▸ **WHAT IS BEING ASKED**:
Everything from the line holding "cudatoolkit=10.2 -c pytorch" through the last line below is needed; please reproduce those lines exactly, adding nothing.

▸ **GIVEN RECORDS**:

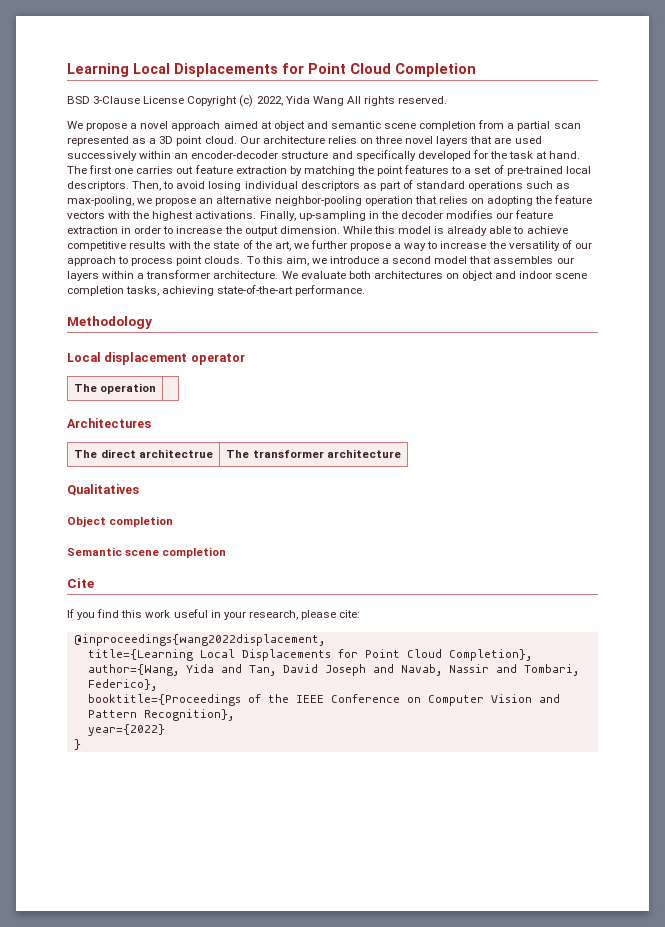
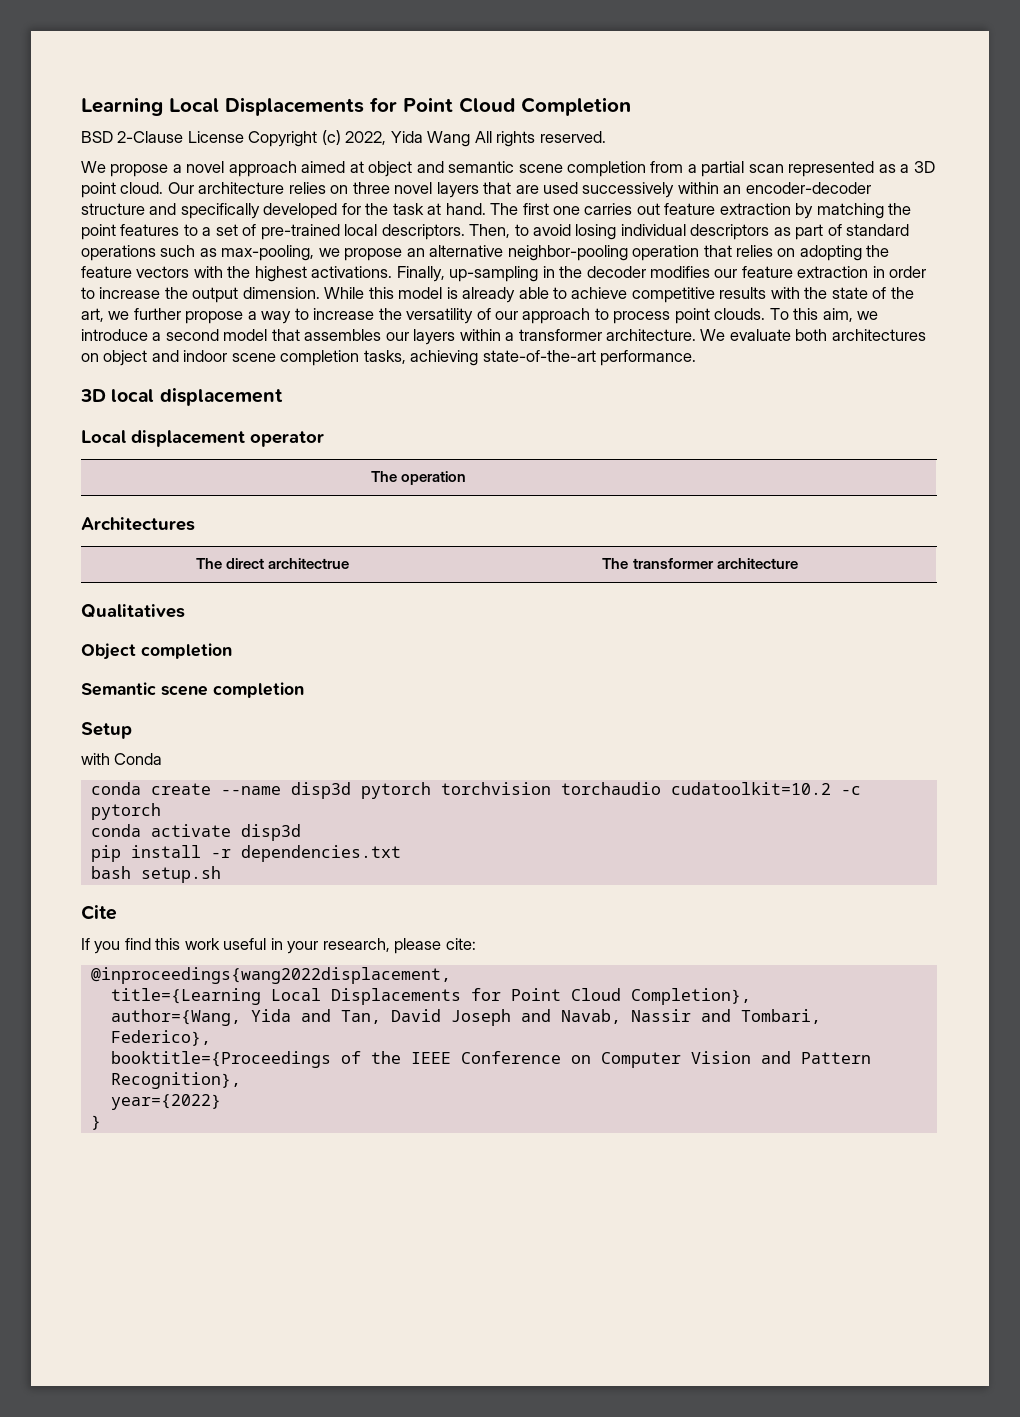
- BSD 3-Clause License Copyright (c) 2022, Yida Wang All rights reserved.
+ BSD 2-Clause License Copyright (c) 2022, Yida Wang All rights reserved.
- Methodology
+ 3D local displacement
+ Setup
+ with Conda
+ conda create --name disp3d pytorch torchvision torchaudio cudatoolkit=10.2 -c pytorch
+ conda activate disp3d
+ pip install -r dependencies.txt
+ bash setup.sh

▸ **WRITTEN REPLY**:
+ conda create --name disp3d pytorch torchvision torchaudio cudatoolkit=10.2 -c pytorch
+ conda activate disp3d
+ pip install -r dependencies.txt
+ bash setup.sh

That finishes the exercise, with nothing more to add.